Digital market act, così l’Ue vuole arginare il potere delle Big tech

Entrato in vigore il primo novembre, il pacchetto di leggi Ue impone obblighi ai giganti del tech. Ecco cosa è il Digital market act e quali obiettivi si prefigge

Digital market act, così l’Ue vuole arginare il potere delle Big tech

Entrato in vigore il primo novembre del 2022, il Digital market act sarà applicato a titolo definito tra sei mesi, ossia a partire dal 2 maggio del 2023 con l’obiettivo ultimo di favorire la concorrenza e la nascita e lo sviluppo di altre realtà del comparto digitale.

Un insieme di leggi collegate al Digital service act, le norme sulla trasparenza in materia di moderazione dei contenuti, il pacchetto di leggi del Digital market act si concentra soprattutto sulla volontà di scongiurare monopoli, oligopoli e condotte di mercato anticoncorrenziali.

Cosa è il Digital market act

Il Digital market act è un regolamento a cui si deve assoggettare chiunque voglia lavorare in Europa. Si erige attorno al concetto di gatekeeper, ossia quelle aziende che nel corso degli ultimi 3 anni hanno realizzato almeno 7,5 miliardi di euro di fatturato in Europa e che hanno, tra gli altri parametri, almeno 45 milioni di utenti attivi al mese, almeno 10 milia utenti di tipo business e un valore di mercato di almeno 75 miliardi.

Si tratta di un perimetro netto al cui interno rientrano comodamente Amazon, Apple, Google, Meta (Facebook) e Microsoft.

Per la Commissione Ue le aziende che rientrano in questi parametri sono gatekeeper, ovvero guardiani di ciò che accade tra venditori e consumatori finali. Nelle mire di Bruxelles c’è la volontà di evitare che queste aziende possano falsare domanda e offerta, per esempio dando maggiore visibilità a un venditore piuttosto che a un altro. Non è un tema del tutto avulso dalla realtà, nel 2017 l’antitrust europeo ha multato Google per 2,42 miliardi di euro, accusandola di avere privilegiato la vetrina Google Shopping, “oscurando” così altre opzioni di acquisto agli utenti che usavano il motore di ricerca per comprare online. Nel 2021 la presunta posizione dominante di Amazon ha spinto l'antitrust nazionale a irrogare una multa da un miliardo di euro.
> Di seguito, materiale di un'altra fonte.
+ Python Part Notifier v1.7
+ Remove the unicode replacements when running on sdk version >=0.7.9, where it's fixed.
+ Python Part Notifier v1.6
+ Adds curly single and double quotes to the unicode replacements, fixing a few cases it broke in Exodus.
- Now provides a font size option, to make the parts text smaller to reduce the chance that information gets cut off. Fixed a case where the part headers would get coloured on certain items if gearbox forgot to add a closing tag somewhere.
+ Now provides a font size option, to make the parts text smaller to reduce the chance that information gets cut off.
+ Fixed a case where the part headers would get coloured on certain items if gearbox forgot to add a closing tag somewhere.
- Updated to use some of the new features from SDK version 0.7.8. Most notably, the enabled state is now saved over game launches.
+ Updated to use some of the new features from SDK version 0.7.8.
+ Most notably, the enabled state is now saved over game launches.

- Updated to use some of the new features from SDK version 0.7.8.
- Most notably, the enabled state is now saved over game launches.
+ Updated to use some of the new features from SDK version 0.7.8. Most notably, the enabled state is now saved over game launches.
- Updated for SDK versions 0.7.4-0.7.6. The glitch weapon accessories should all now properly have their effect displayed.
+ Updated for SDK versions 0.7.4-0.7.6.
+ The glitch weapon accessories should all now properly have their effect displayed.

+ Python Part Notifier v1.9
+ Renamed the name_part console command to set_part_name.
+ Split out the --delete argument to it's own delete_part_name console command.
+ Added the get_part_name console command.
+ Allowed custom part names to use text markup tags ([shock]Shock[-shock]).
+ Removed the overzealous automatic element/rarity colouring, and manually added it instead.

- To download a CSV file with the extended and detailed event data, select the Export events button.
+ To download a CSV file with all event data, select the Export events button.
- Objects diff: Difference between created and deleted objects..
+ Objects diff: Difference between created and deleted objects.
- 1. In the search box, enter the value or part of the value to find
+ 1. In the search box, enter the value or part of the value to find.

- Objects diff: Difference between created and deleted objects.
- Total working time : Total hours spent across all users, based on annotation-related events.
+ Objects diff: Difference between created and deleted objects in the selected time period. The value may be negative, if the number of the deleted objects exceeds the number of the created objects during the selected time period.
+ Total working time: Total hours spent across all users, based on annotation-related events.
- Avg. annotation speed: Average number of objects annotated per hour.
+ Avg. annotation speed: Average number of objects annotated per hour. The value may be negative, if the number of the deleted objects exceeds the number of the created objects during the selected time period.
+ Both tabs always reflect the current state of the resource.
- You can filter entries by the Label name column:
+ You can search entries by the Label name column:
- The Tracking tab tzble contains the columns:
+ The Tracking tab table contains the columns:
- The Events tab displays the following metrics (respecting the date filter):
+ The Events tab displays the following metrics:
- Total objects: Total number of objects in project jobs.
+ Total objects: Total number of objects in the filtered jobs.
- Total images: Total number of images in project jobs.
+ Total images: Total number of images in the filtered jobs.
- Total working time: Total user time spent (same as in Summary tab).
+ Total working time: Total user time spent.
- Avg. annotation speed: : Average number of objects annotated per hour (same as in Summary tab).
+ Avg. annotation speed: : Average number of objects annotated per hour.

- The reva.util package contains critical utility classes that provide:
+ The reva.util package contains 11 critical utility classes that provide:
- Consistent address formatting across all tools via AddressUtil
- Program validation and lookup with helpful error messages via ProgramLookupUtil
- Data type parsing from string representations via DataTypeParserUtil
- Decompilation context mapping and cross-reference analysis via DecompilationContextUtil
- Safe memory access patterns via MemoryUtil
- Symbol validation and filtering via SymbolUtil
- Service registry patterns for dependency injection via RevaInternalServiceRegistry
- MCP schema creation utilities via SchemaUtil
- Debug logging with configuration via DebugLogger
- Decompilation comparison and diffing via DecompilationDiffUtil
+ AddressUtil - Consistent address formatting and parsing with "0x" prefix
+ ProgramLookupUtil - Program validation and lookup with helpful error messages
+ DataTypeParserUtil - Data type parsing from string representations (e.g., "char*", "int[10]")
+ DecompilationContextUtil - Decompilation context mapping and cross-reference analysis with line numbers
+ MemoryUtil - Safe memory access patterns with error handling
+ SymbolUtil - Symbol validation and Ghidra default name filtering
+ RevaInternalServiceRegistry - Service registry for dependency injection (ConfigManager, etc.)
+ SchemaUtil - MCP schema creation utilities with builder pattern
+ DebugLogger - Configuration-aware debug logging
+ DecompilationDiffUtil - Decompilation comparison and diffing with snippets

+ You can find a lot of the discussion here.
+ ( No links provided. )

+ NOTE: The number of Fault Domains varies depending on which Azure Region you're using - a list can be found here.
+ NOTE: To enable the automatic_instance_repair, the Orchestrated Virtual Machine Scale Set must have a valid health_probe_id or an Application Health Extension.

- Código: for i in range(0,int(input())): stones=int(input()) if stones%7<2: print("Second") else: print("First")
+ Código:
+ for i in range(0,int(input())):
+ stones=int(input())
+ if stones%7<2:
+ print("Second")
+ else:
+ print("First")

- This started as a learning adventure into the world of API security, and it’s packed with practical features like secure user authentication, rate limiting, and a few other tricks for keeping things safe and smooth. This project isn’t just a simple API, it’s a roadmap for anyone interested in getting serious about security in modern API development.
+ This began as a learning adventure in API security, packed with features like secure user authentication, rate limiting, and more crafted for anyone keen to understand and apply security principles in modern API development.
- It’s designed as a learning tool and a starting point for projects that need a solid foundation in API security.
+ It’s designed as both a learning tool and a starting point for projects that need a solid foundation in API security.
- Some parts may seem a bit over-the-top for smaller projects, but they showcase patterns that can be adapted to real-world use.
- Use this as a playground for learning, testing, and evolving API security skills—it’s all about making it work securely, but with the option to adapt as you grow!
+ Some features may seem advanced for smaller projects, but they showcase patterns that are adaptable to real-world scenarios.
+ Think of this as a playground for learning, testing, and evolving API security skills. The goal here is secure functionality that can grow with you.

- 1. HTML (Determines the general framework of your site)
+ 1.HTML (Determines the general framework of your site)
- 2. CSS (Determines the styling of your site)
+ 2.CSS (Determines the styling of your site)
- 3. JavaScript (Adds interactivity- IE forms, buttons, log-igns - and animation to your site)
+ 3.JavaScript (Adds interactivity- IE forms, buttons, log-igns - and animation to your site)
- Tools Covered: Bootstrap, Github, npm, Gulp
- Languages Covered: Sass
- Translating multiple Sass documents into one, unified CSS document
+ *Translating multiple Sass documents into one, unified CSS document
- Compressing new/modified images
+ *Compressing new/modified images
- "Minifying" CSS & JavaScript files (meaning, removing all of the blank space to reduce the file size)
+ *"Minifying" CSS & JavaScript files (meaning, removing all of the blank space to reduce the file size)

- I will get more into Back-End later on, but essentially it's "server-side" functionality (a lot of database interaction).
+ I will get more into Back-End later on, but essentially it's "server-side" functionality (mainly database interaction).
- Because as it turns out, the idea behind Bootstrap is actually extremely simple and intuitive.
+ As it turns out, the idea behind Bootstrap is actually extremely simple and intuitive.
La visibilità, la notorietà e la posizione dominante dei colossi può quindi essere foriera di pratiche sleali, tendendo per esempio a escludere aziende più piccole o meno blasonate dalle ricerche degli utenti e persino dai rispettivi store di applicazioni, rendendo meno immediata l’istallazione di app che offrono servizi alternativi, a grande linee ciò che Spotify sostiene facciano a Cupertino, laddove sarebbero più inclini a spingere Apple Music.

Le misure di contrasto

Sarà la stessa Commissione europea di concerto con le autorità degli Stati membri a monitorare il quadro e a intervenire comminando sanzioni fino al 10% del fatturato globale delle aziende che non si atterranno al Digital market act, ammenda che può salire fino al 20% in caso di recidiva. Nei casi giudicati più gravi, oltre alle sanzioni, la Commissione potrà persino essere invasiva, chiedendo alle aziende di compiere cambiamenti organizzativi e strutturali utili a scongiurare ulteriori ingerenze.

Tutto ciò, oltre a tutelare i consumatori europei, dovrebbe anche permettere a realtà aziendali più piccole di imporsi sul mercato, cosa oggi resa particolarmente complessa proprio dalla figura ingombrante dei colossi, i quali hanno risorse sufficienti per adombrare sul nascere la concorrenza.

L’iter del Digital market act

La data di applicazione del 2 maggio 2023 prevede che, entro il 3 luglio dello stesso anno i potenziali gatekeeper dovranno comunicare a Bruxelles quali servizi offrono e, nell’arco di 45 giorni, la Commissione Ue valuterà

se questi soddisfano i requisiti per essere realmente annoverati tra i gatekeeper e, al più tardi entro il 6 marzo del 2024, questi dovranno assoggettarsi ai requisiti imposti dalle norme e dalle regole.